What do Mike Tyson, Boris Becker and John Barnes have in common? Yes, all were very highly paid sports stars in the late 1980s and early 90s; but they also all went bankrupt. And nor are their stories unusual. In his latest article for rockwealth, ROBIN POWELL look at the reasons why so many talented sportspeople struggle with money.
If you asked football fans of my generation for a few of their favourite players, I’m sure that most of those lists would include the name John Barnes.
He could toy with opponents and manipulate the ball with a level of skill that few players of his time possessed. The fact that he did so when black players were routinely racially abused from his terraces made him, for me, an even bigger hero.

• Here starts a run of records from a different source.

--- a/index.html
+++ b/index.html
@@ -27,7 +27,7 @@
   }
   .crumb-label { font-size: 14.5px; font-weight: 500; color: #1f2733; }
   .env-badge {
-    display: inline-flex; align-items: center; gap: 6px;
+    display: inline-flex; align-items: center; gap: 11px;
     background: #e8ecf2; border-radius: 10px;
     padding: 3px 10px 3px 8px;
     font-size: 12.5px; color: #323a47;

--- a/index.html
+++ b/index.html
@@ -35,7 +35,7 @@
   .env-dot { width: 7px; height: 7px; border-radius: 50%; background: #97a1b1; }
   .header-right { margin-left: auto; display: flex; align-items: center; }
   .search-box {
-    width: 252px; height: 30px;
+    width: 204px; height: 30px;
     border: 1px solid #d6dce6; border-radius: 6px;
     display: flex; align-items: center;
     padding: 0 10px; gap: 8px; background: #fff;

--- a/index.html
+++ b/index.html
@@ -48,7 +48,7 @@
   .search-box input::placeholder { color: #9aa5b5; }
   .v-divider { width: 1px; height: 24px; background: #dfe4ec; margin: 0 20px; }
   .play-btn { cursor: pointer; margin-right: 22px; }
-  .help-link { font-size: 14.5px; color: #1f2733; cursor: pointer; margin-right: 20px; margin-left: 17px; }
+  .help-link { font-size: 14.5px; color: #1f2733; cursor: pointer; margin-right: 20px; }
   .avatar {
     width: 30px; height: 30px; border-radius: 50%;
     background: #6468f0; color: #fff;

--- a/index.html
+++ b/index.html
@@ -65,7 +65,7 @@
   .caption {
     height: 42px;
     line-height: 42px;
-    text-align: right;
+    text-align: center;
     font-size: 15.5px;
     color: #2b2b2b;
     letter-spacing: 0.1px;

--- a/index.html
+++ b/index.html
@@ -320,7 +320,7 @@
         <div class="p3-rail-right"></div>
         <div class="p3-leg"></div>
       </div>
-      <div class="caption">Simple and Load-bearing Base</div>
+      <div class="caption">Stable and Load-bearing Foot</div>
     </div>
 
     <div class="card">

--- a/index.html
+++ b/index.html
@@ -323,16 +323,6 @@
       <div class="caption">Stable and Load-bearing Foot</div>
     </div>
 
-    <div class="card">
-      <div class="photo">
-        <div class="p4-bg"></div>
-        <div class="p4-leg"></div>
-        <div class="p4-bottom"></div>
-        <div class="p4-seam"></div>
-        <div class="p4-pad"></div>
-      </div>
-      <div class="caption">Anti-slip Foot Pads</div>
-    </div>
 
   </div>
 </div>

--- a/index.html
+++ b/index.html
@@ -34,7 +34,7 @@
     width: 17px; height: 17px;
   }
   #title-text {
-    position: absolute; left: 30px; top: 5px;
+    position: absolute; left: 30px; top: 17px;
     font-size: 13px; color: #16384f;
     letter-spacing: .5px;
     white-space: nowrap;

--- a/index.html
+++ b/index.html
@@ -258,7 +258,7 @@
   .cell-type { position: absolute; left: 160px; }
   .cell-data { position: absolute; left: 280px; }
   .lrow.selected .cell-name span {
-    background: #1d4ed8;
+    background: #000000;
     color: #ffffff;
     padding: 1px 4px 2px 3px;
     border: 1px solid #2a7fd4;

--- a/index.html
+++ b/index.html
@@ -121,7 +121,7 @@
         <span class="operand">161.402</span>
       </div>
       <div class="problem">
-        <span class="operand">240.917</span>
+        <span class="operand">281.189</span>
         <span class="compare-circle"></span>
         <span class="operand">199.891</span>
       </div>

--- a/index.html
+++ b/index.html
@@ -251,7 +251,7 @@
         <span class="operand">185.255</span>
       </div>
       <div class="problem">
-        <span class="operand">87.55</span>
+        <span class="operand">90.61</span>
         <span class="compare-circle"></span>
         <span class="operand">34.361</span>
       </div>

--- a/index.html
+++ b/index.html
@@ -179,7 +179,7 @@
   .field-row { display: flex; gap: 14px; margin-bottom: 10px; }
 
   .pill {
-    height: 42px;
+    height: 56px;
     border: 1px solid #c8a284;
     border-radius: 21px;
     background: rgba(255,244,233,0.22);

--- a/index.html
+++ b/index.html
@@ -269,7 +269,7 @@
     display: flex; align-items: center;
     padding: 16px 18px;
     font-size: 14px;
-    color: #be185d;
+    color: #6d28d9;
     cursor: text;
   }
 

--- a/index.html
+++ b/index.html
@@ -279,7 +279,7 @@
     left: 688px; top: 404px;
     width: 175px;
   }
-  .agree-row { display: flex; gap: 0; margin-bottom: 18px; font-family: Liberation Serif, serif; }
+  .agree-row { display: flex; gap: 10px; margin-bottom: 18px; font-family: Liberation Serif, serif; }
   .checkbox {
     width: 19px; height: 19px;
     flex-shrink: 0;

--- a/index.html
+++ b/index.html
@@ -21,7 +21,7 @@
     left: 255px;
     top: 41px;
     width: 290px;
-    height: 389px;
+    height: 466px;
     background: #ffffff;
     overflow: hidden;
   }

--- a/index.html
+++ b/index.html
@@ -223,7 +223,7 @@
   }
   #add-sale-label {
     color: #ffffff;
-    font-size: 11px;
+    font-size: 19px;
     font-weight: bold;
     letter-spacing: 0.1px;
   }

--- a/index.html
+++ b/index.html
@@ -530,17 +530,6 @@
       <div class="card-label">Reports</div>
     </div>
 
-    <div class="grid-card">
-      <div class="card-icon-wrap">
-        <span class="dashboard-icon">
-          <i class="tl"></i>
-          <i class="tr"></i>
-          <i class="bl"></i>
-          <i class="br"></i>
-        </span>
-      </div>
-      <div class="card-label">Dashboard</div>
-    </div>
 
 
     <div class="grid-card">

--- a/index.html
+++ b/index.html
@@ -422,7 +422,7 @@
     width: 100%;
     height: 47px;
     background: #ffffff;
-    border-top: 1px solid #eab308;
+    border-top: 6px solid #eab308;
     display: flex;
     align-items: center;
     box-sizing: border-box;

Sadly, John Barnes has been much less successful in other aspects of his life. He has, for example, shown a complete lack of financial acumen. Two weeks ago, HM Revenue & Customs applied for his bankruptcy. Barnes had “a history of non-compliance”, the court was told, and owed £238,425.
John Barnes is about the last person you would expect to be in this situation. When he signed for Liverpool in 1987, he became the highest-paid footballer in Britain — the first to be paid £10,000 a week. Even now he earns £200,000 a year as a club ambassador and up to £5,000 for an after-dinner speech.
But having huge earning power doesn’t make you immune to going broke. it’s actually remarkably common for sports stars to run out of money. Mike Tyson and Boris Becker, who hit the heights around the same time as Barnes, are just two of the more notable examples.